At the producer level, prices were unchanged from the previous month while increasing 0.3 percent from a year ago. Petroleum products were 3.2 percent lower than in May while falling 18.2 percent from June of last year. With the Swiss franc up over 13 percent versus the dollar since the start of the year, imported inflation is being kept in check.

Producers paid more for processed tea and coffee in June and for cocoa and chocolate than in May. The former rose 2.4 percent on the month and 9.3 percent on the year while the latter was up 1.7 percent on the month and 25.3 percent year on year. Some form of these prices is likely to be passed onto consumers in coming months.

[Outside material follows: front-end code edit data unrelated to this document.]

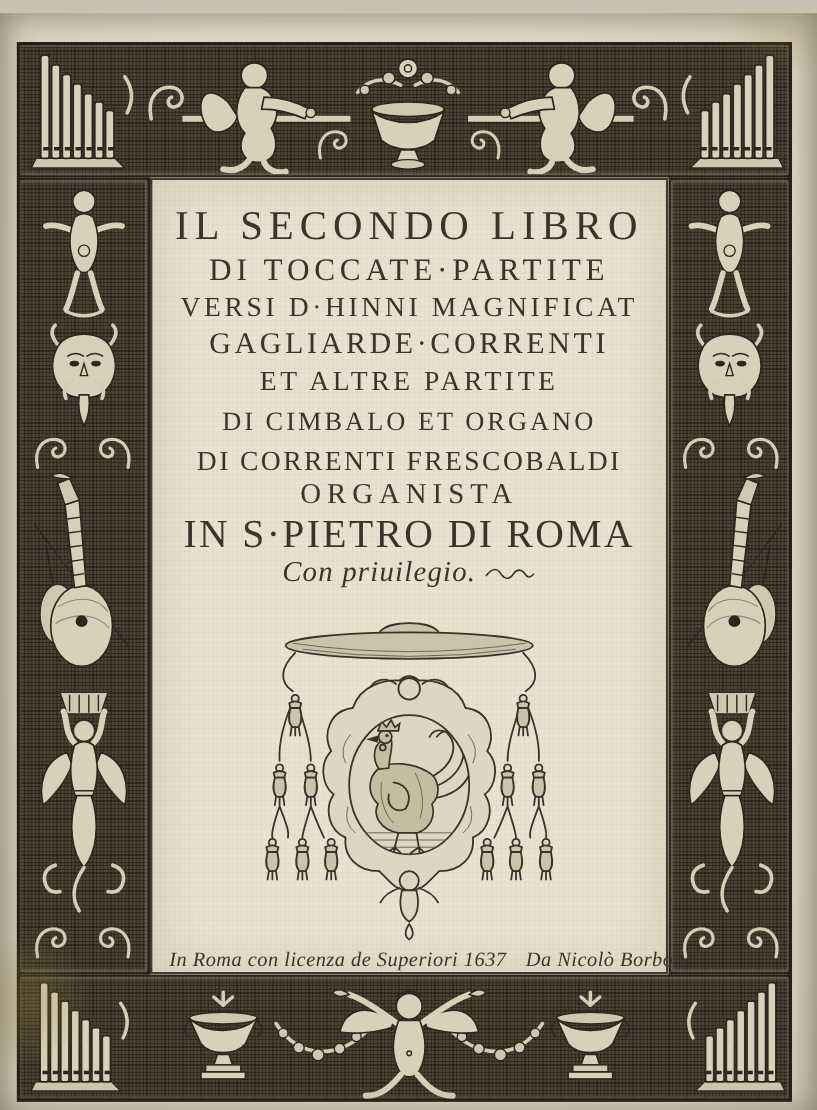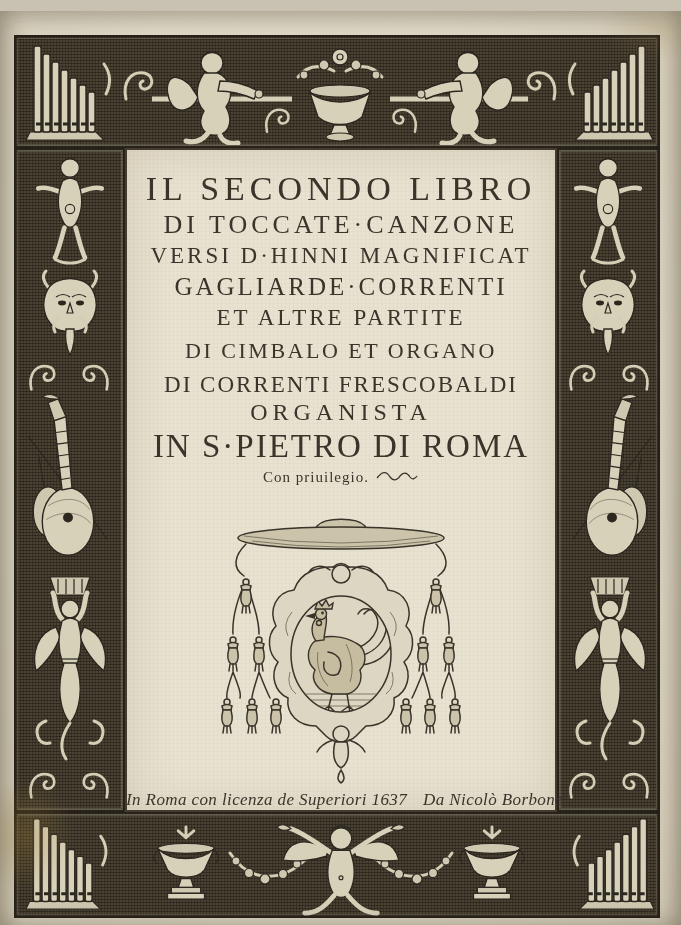--- a/index.html
+++ b/index.html
@@ -308,7 +308,7 @@
 
     <div class="titles">
       <div class="tl t1">IL SECONDO LIBRO</div>
-      <div class="tl t2">DI TOCCATE·CANZONE</div>
+      <div class="tl t2">DI TOCCATE·PARTITE</div>
       <div class="tl t3">VERSI D·HINNI MAGNIFICAT</div>
       <div class="tl t4">GAGLIARDE·CORRENTI</div>
       <div class="tl t5">ET ALTRE PARTITE</div>

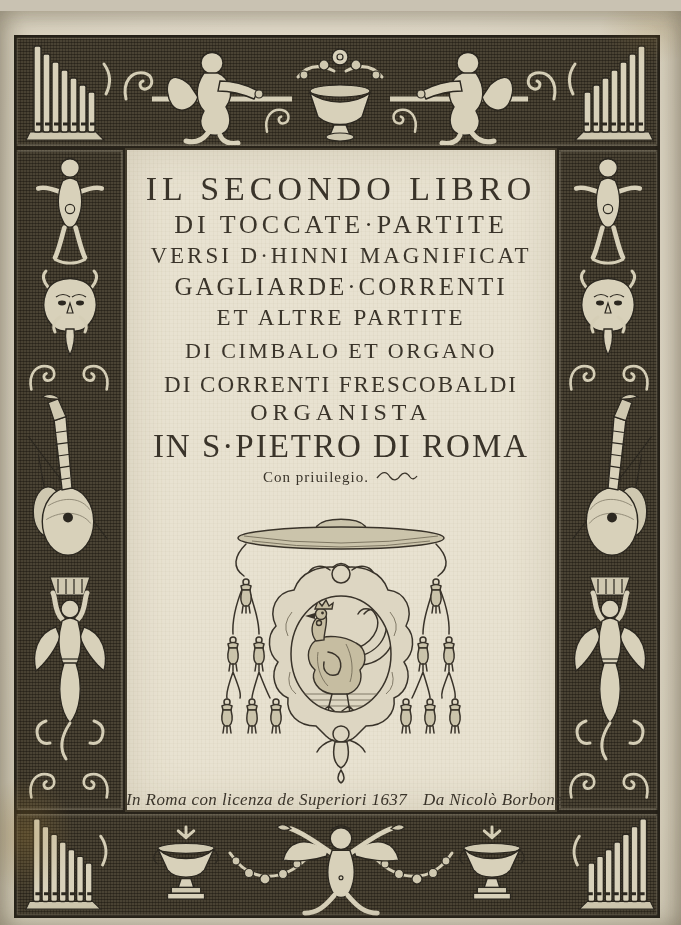--- a/index.html
+++ b/index.html
@@ -38,7 +38,7 @@
   .t8{font-size:23px;letter-spacing:2px;line-height:29px}
   .t9{font-size:24px;letter-spacing:5px;line-height:27px}
   .t10{font-size:33px;letter-spacing:2px;line-height:40px}
-  .priv-row{font-size:15px;letter-spacing:1px;line-height:22px;}
+  .priv-row{font-size:24px;font-style:italic;letter-spacing:1px;line-height:22px;}
   .flourish{vertical-align:-1px;margin-left:6px}
   .emblem{position:absolute;left:91px;top:364px;width:250px;height:272px;z-index:1}
   .imprint{position:absolute;left:1px;top:642px;width:100%;font-style:italic;font-size:17px;

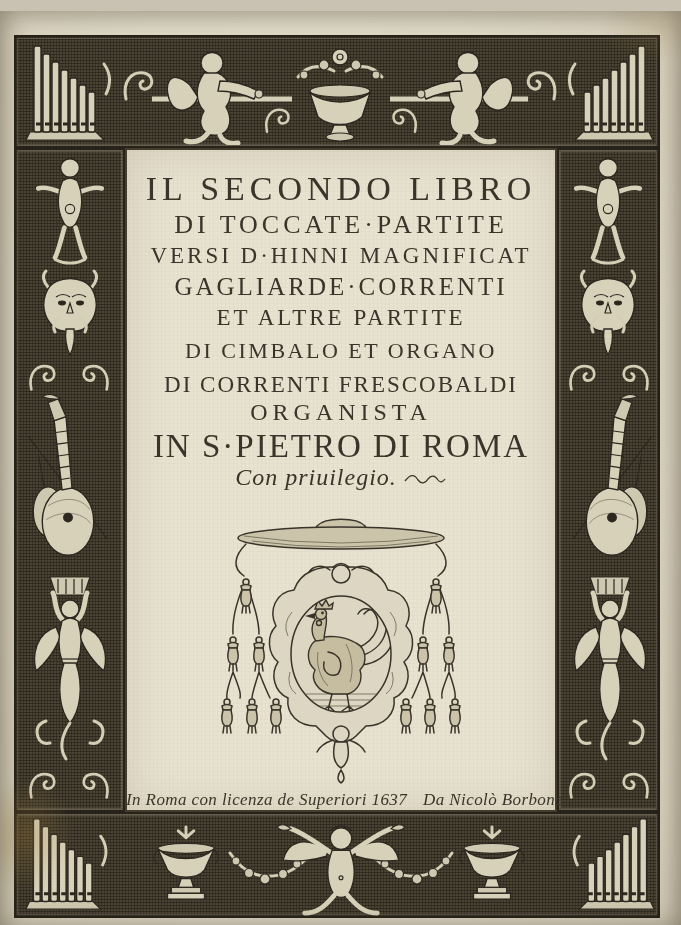--- a/index.html
+++ b/index.html
@@ -41,7 +41,7 @@
   .priv-row{font-size:24px;font-style:italic;letter-spacing:1px;line-height:22px;}
   .flourish{vertical-align:-1px;margin-left:6px}
   .emblem{position:absolute;left:91px;top:364px;width:250px;height:272px;z-index:1}
-  .imprint{position:absolute;left:1px;top:642px;width:100%;font-style:italic;font-size:17px;
+  .imprint{position:absolute;left:16px;top:642px;width:100%;font-style:italic;font-size:17px;
     letter-spacing:.4px;white-space:nowrap;z-index:2}
   .imprint .gap{margin-left:16px}
   .stain{position:absolute;z-index:4;pointer-events:none;border-radius:50%;}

At present, broad price pressures are not evident in Switzerland and so long as the Franc remains strong, that will act as an offset to imported inflation.

Definition

The producer price and import price index focuses on the actual prices of products on the market (transaction price) at the time of the order. The prices of domestic products are taken at the producer or factory level, excluding value added tax and consumption taxes. For imports, prices are collected at the Swiss border, without the value added tax, taxes on consumption and tariffs. Changes in the index provide a guide to inflation from the point of view of the product's producer/manufacturer

Description

The producer price and import price index measures prices at the producer level before they are passed along to consumers. Since the producer price index measures prices of consumer goods and capital equipment, a portion of the inflation at the producer level gets passed through to the consumer price index (CPI). By tracking price pressures in the pipeline, investors can anticipate inflationary consequences in coming months. Producer and import prices are more volatile than consumer prices. While the CPI is the price index with the most impact in setting interest rates, the producer price and import price index provides significant information earlier in the production process. The producer price and import price index is considered a precursor of both consumer price inflation and profits. If the prices paid to manufacturers increase, businesses are faced with either charging higher prices or they taking a cut in profits. The ability to pass along price increases depends on the strength and competitiveness of the marketplace. The bond market rallies when the producer price and import price index decreases or posts only small increases, but bond prices fall when the index posts larger-than-expected gains. The equity market rallies with the bond market because low inflation promises low interest rates and is good for profits.